Later that night, while still thinking about Owen, thinking about why he was thinking about Owen, he received an e-mail:

Dear Guert,

Thank you very kindly for meeting with us today. I found it edifying but more cacophonous than might have been maximally productive. I don’t wish to impose on your busy schedule, but perhaps we could schedule a smaller meeting to determine which initiatives might be fiscally possible?

Sincerely,

O.

A Dear Guert and a one-initial signature, coming from a student, would normally have annoyed Affenlight. In this case, for whatever reason, it felt more like intimacy than presumption. Since then he and Owen had met several times, had put together a plan, and a plan for achieving the plan. Owen’s group would collect the student signatures; Affenlight would rally the faculty and lobby the trustees.

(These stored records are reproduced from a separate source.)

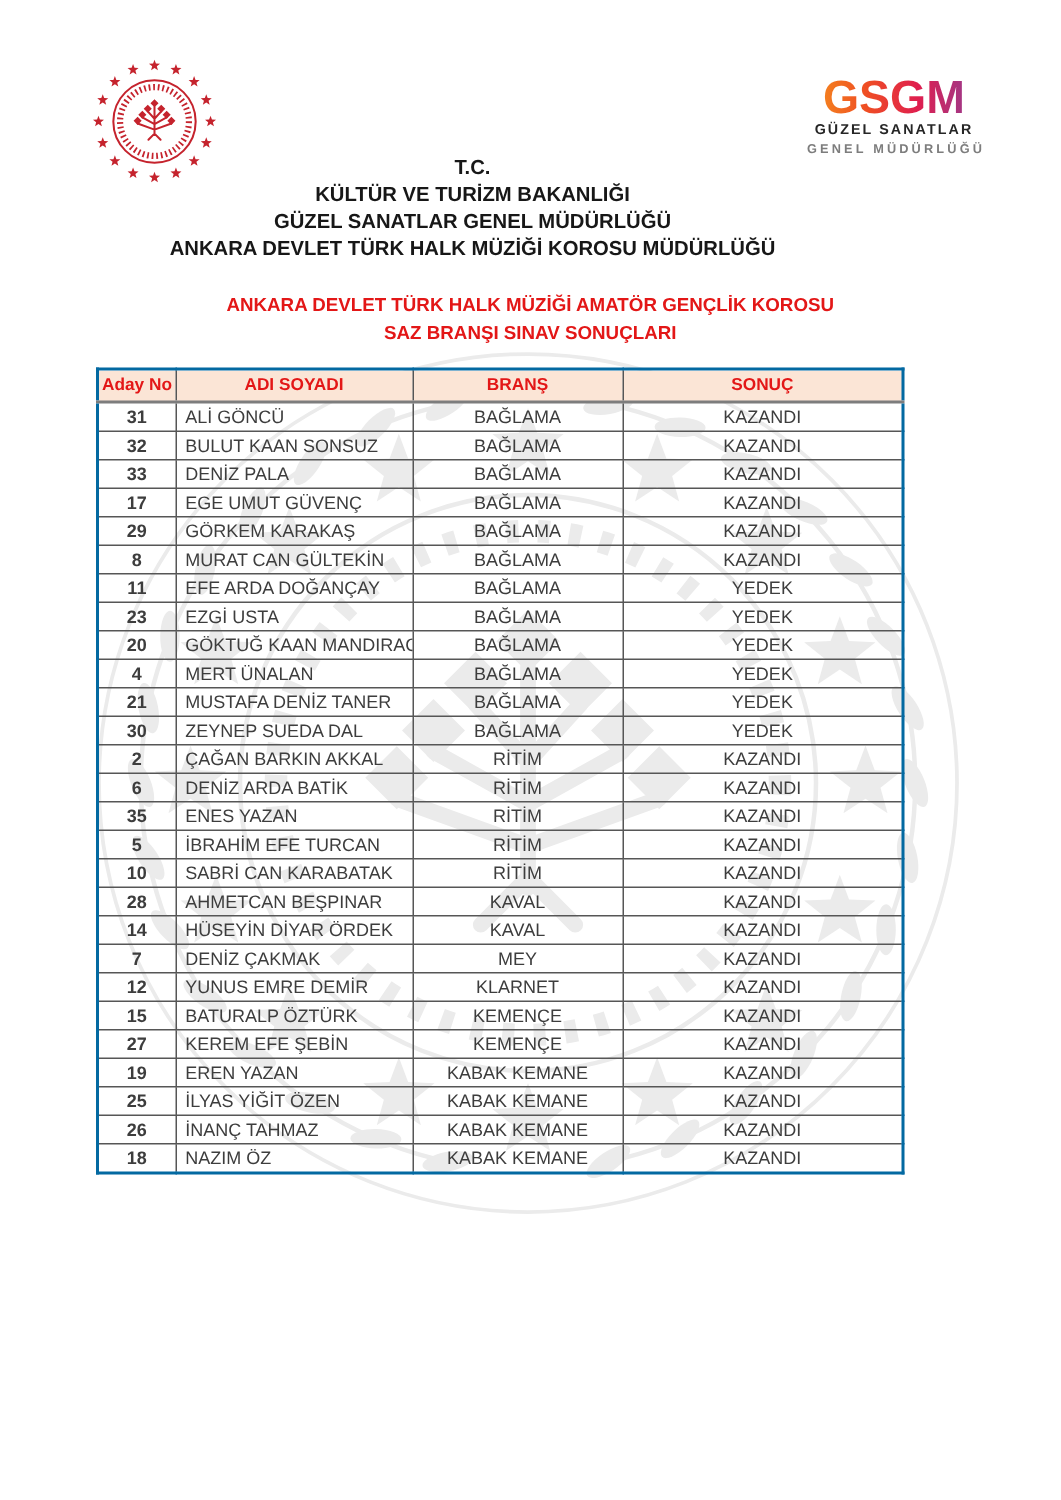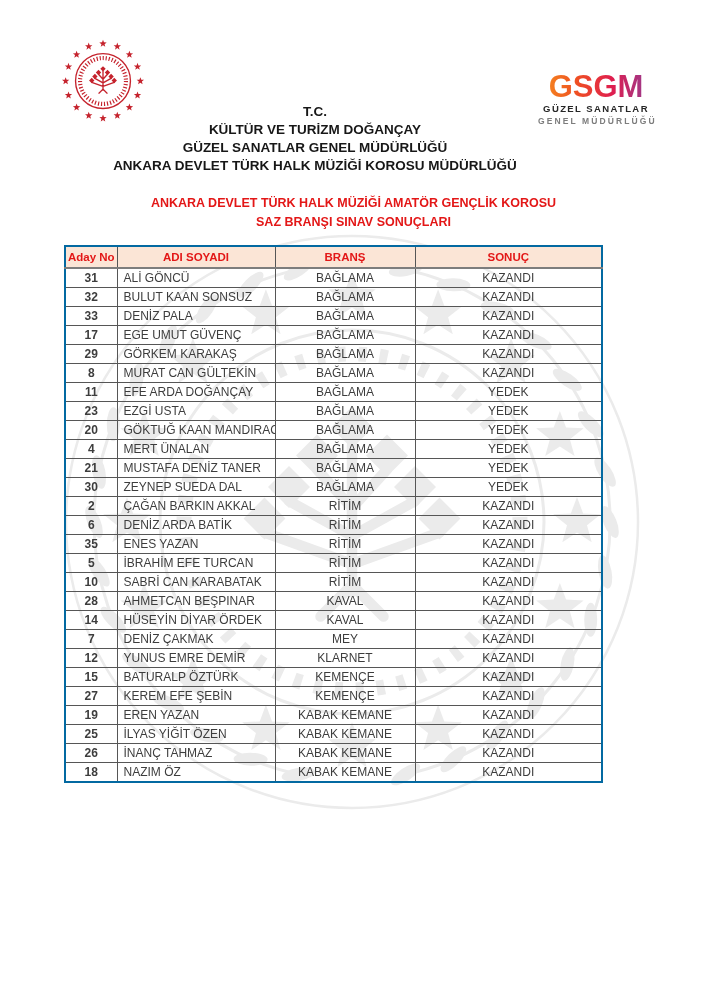--- a/index.html
+++ b/index.html
@@ -130,28 +130,28 @@
       <polygon points="-38.34,-20.18 -37.28,-17.34 -34.25,-17.21 -36.62,-15.32 -35.81,-12.40 -38.34,-14.08 -40.87,-12.40 -40.06,-15.32 -42.43,-17.21 -39.40,-17.34" fill="#c5232d"></polygon>
       <polygon points="-29.34,-33.64 -28.28,-30.81 -25.26,-30.67 -27.63,-28.79 -26.82,-25.87 -29.34,-27.54 -31.87,-25.87 -31.06,-28.79 -33.43,-30.67 -30.41,-30.81" fill="#c5232d"></polygon>
       <polygon points="-15.88,-42.64 -14.82,-39.80 -11.79,-39.67 -14.16,-37.78 -13.35,-34.86 -15.88,-36.54 -18.41,-34.86 -17.60,-37.78 -19.97,-39.67 -16.94,-39.80" fill="#c5232d"></polygon>
       <g transform="scale(1)">
         <path d="M0,-11 L0,10 M0,-2 L-5,-7.5 M0,-2 L5,-7.5 M0,2 L-9,-3 M0,2 L9,-3 M0,6 L-12.5,1.5 M0,6 L12.5,1.5 M-4.5,13.5 L0,9 L4.5,13.5" fill="none" stroke="#c5232d" stroke-width="1.5" stroke-linecap="round"></path>
         <path d="M0,-16.5 L3,-13.5 L0,-10.5 L-3,-13.5 Z M-5,-12.5 L-2,-9.5 L-5,-6.5 L-8,-9.5 Z M5,-12.5 L8,-9.5 L5,-6.5 L2,-9.5 Z M-9,-8 L-6,-5 L-9,-2 L-12,-5 Z M9,-8 L12,-5 L9,-2 L6,-5 Z M-12.5,-3.5 L-9.5,-0.5 L-12.5,2.5 L-15.5,-0.5 Z M12.5,-3.5 L15.5,-0.5 L12.5,2.5 L9.5,-0.5 Z " fill="#c5232d"></path>
       </g>
     </svg>
 
   <div class="gsgm clip">
-    <div class="gsgm-acronym" style="background-image: linear-gradient(90deg, rgb(246, 146, 30) 0%, rgb(239, 78, 35) 34%, rgb(223, 30, 79) 64%, rgb(142, 63, 152) 100%); margin-top: 22px;">GSGM</div>
+    <div class="gsgm-acronym" style="background-image: linear-gradient(90deg, rgb(246, 146, 30) 0%, rgb(239, 78, 35) 34%, rgb(223, 30, 79) 64%, rgb(142, 63, 152) 100%);">GSGM</div>
     <div class="gsgm-line1">GÜZEL SANATLAR</div>
     <div class="gsgm-line2">GENEL MÜDÜRLÜĞÜ</div>
   </div>
 
   <div class="org-header">
     <div>T.C.</div>
-    <div>KÜLTÜR VE TURİZM DOĞANÇAY</div>
+    <div>KÜLTÜR VE TURİZM BAKANLIĞI</div>
     <div>GÜZEL SANATLAR GENEL MÜDÜRLÜĞÜ</div>
     <div>ANKARA DEVLET TÜRK HALK MÜZİĞİ KOROSU MÜDÜRLÜĞÜ</div>
   </div>
 
   <div class="doc-title">
     <div>ANKARA DEVLET TÜRK HALK MÜZİĞİ AMATÖR GENÇLİK KOROSU</div>
     <div>SAZ BRANŞI SINAV SONUÇLARI</div>
   </div>
 
   <table class="results-table">

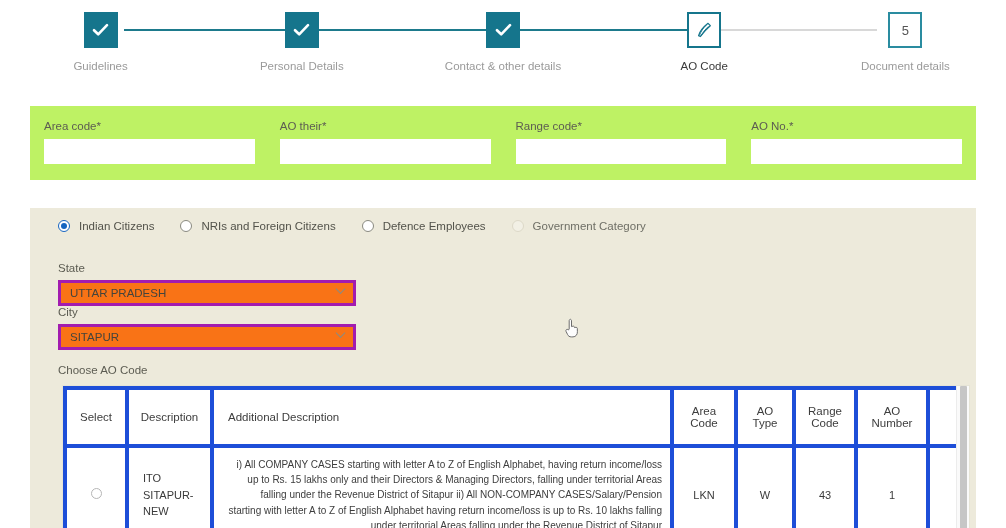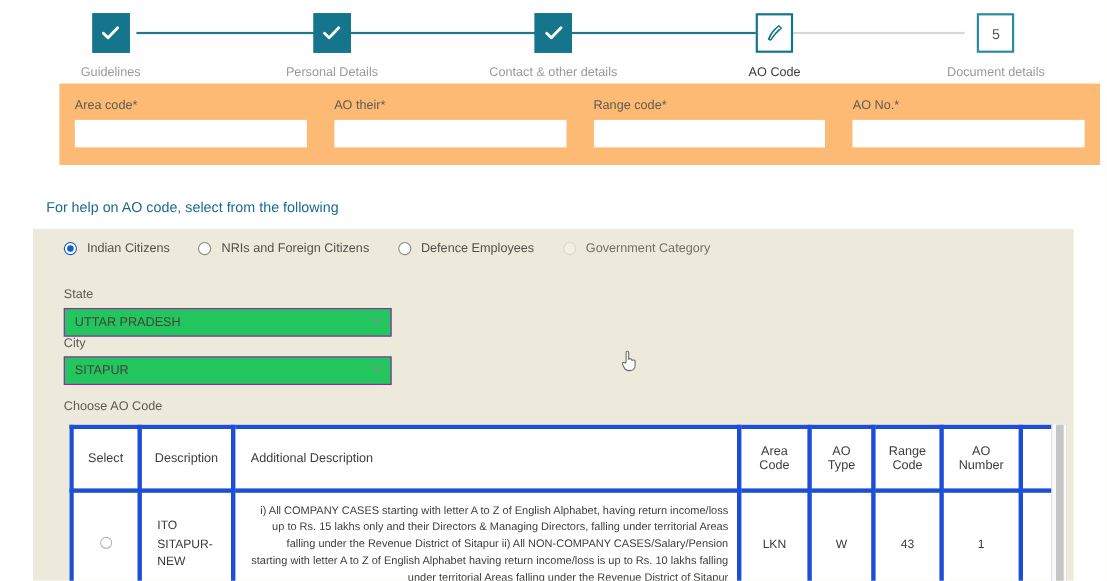--- a/index.html
+++ b/index.html
@@ -76,27 +76,26 @@
     margin-top: 12px;
     font-size: 11.5px;
     color: #9a9a9a;
     white-space: nowrap;
   }
   .step-label.current { color: #3a3a3a; }
 
   
   .panel-codes {
     position: absolute;
-    top: 76px; left: 30px;
+    top: 106px; left: 30px;
     width: 946px; height: 74px;
-    background: #fdba74;
+    background: #bef264;
     display: flex;
     align-items: flex-start;
     padding: 14px 14px 0 14px;
-    margin-left: 24px;
   }
   .field {
     flex: 1 1 0;
     padding-right: 25px;
   }
   .field:last-child { padding-right: 0; }
   .field-label {
     font-size: 11.5px;
     color: #5c5c52;
     margin-bottom: 7px;
@@ -185,22 +184,22 @@
   .select-label {
     display: block;
     font-size: 11.5px;
     color: #5c5c52;
     margin-bottom: 6px;
   }
   .select-box {
     position: relative;
     width: 100%;
     height: 26px;
-    background: #22c55e;
-    border: 1px solid #a21caf;
+    background: #f97316;
+    border: 3px solid #a21caf;
     display: flex;
     align-items: center;
     padding: 0 22px 0 9px;
     font-size: 11.5px;
     color: #44443c;
     cursor: pointer;
   }
   .caret {
     position: absolute;
     right: 9px; top: 50%;
@@ -397,21 +396,20 @@
     <div class="field">
       <span class="field-label">Range code*</span>
       <input class="field-input" type="text" value="" style="">
     </div>
     <div class="field">
       <span class="field-label">AO No.*</span>
       <input class="field-input" type="text" value="" style="">
     </div>
   </div>
 
-  <div class="help-text">For help on AO code, select from the following</div>
 
   <div class="panel-help">
 
     <div class="radio-row">
       <div class="radio-item">
         <span class="radio-dot checked"></span>
         <span class="radio-label">Indian Citizens</span>
       </div>
       <div class="radio-item">
         <span class="radio-dot"></span>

Had Owen caught him staring and known what it meant? Was that why he’d written that e-mail? The eyes behind those wire-rimmed glasses seemed to miss nothing. In their subsequent meetings, Owen was self-assured and patient and sometimes teasing; Affenlight was rapt and eager to please. After nearly thirty years of student-teacher interactions, he’d found himself on the wrong end of a crush. After a few weeks the word crush no longer covered it.

Affenlight drew another fry from the carton. Henry’s eyes were squeezed shut—he wasn’t asleep but seemed rather to be wincing, perhaps in memory of his errant throw. His face was ghostly pale, still dusted with infield dirt. He was in full uniform, except for his cap. His glove sat on one knee. “It’ll be okay,” Affenlight said. “He’ll be okay.”

Henry nodded, unconvinced.

“He’s a wonderful young man,” said Affenlight.

Henry’s chin squinched, as if he might cry. “Schwartzy,” he said, “do you have a ball on you?”

Schwartz, having finished his dinner, had pulled out his laptop and begun typing away, a stack of note cards at his elbow. Now he reached down into his backpack and flipped a baseball to Henry. Henry spun the ball in his right hand, slapped it into the glove. The gesture seemed to enable him to speak. “I keep seeing it over and over in my head,” he said miserably. “I’ve never made a throw like that. A throw that bad. I don’t know how it happened.”

Schwartz stopped typing and looked up, his face bathed in the cool submarine glow of his laptop screen. “Not your fault, Skrimmer.”

“I know.”

“The Buddha’s going to be okay,” Schwartz said. “He’s already okay.”

Henry nodded, unconvinced. “I know.”

“Goddamn Dunne.” Coach Cox kept his eyes on the bikini-clad Catholic girls on TV, who were testing the novitiates’ faith with back rubs. “I’m going to wring his scrawny neck.”

A door opened. “Guert Affenlight?” called a young woman in pale-blue scrubs, reading the name off her clipboard.

“Yes.” Affenlight stood and straightened his Harpooner tie.